ABOUT THIS TASK:
Write out all the records exactly, and keep any images out.

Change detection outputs
Start of Block

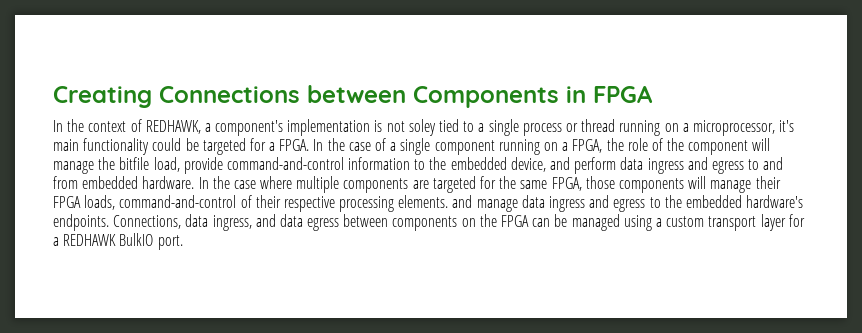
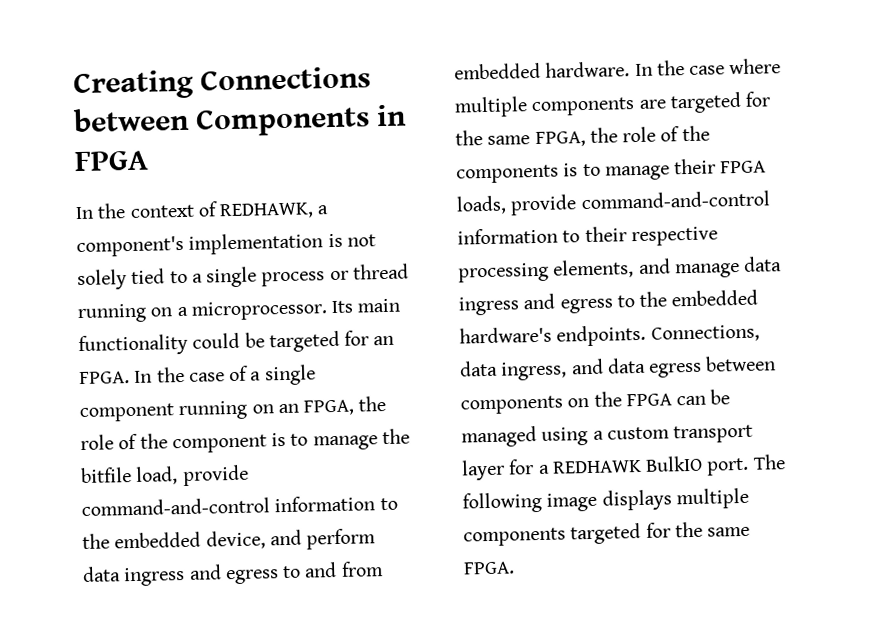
[408,119,436,136] soley -> [77,269,127,291] solely
[692,120,795,136] microprocessor, it's -> [190,300,354,321] microprocessor. Its
[269,142,276,151] a -> [373,335,395,346] an
[562,142,569,151] a -> [277,403,299,414] an
[752,138,771,151] will -> [271,432,309,447] is to
[585,176,781,193] [53,195,252,210] those components will manage their FPGA loads, command-and-control of -> [589,125,710,143] [456,158,767,184] [456,190,770,216] [457,227,581,245] the role of the components is to manage their FPGA loads, provide command-and-control information to
[398,195,449,208] elements. -> [552,259,635,279] elements,
(183, 242) none -> [752,454,786,470] [462,487,749,514] [463,521,751,547] [463,561,515,575] The following image displays multiple components targeted for the same FPGA.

End of Block

WRITTEN SOLUTION:
[408,119,436,136] soley -> [77,269,127,291] solely
[692,120,795,136] microprocessor, it's -> [190,300,354,321] microprocessor. Its
[269,142,276,151] a -> [373,335,395,346] an
[562,142,569,151] a -> [277,403,299,414] an
[752,138,771,151] will -> [271,432,309,447] is to
[585,176,781,193] [53,195,252,210] those components will manage their FPGA loads, command-and-control of -> [589,125,710,143] [456,158,767,184] [456,190,770,216] [457,227,581,245] the role of the components is to manage their FPGA loads, provide command-and-control information to
[398,195,449,208] elements. -> [552,259,635,279] elements,
(183, 242) none -> [752,454,786,470] [462,487,749,514] [463,521,751,547] [463,561,515,575] The following image displays multiple components targeted for the same FPGA.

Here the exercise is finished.